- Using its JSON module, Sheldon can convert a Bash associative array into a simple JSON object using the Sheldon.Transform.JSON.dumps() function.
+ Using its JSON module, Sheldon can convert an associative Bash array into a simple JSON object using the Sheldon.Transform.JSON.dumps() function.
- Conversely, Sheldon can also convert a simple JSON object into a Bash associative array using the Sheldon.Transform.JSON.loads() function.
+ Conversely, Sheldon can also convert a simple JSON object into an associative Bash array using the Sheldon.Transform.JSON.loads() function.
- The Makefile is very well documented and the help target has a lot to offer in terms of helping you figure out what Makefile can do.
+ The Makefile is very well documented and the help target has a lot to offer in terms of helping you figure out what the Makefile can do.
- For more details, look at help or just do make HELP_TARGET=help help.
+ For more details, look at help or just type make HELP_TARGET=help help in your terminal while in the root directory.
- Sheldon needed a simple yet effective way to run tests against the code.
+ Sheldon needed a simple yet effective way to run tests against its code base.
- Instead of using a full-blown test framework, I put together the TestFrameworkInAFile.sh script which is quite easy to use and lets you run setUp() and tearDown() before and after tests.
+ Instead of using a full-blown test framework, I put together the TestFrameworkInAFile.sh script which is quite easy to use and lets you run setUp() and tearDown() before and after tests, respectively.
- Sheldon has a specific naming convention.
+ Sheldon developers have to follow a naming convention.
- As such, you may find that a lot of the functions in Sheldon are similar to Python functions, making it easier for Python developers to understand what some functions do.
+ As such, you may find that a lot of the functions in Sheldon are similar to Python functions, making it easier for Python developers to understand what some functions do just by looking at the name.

════════════════════

**Task description**
Return the full listing, word for word.

**Finished exercise**
- Using its JSON module, Sheldon can convert a Bash associative array into a simple JSON object using the Sheldon.Transform.JSON.dumps() function.
+ Using its JSON module, Sheldon can convert an associative Bash array into a simple JSON object using the Sheldon.Transform.JSON.dumps() function.
- Conversely, Sheldon can also convert a simple JSON object into a Bash associative array using the Sheldon.Transform.JSON.loads() function.
+ Conversely, Sheldon can also convert a simple JSON object into an associative Bash array using the Sheldon.Transform.JSON.loads() function.
- The Makefile is very well documented and the help target has a lot to offer in terms of helping you figure out what Makefile can do.
+ The Makefile is very well documented and the help target has a lot to offer in terms of helping you figure out what the Makefile can do.
- For more details, look at help or just do make HELP_TARGET=help help.
+ For more details, look at help or just type make HELP_TARGET=help help in your terminal while in the root directory.
- Sheldon needed a simple yet effective way to run tests against the code.
+ Sheldon needed a simple yet effective way to run tests against its code base.
- Instead of using a full-blown test framework, I put together the TestFrameworkInAFile.sh script which is quite easy to use and lets you run setUp() and tearDown() before and after tests.
+ Instead of using a full-blown test framework, I put together the TestFrameworkInAFile.sh script which is quite easy to use and lets you run setUp() and tearDown() before and after tests, respectively.
- Sheldon has a specific naming convention.
+ Sheldon developers have to follow a naming convention.
- As such, you may find that a lot of the functions in Sheldon are similar to Python functions, making it easier for Python developers to understand what some functions do.
+ As such, you may find that a lot of the functions in Sheldon are similar to Python functions, making it easier for Python developers to understand what some functions do just by looking at the name.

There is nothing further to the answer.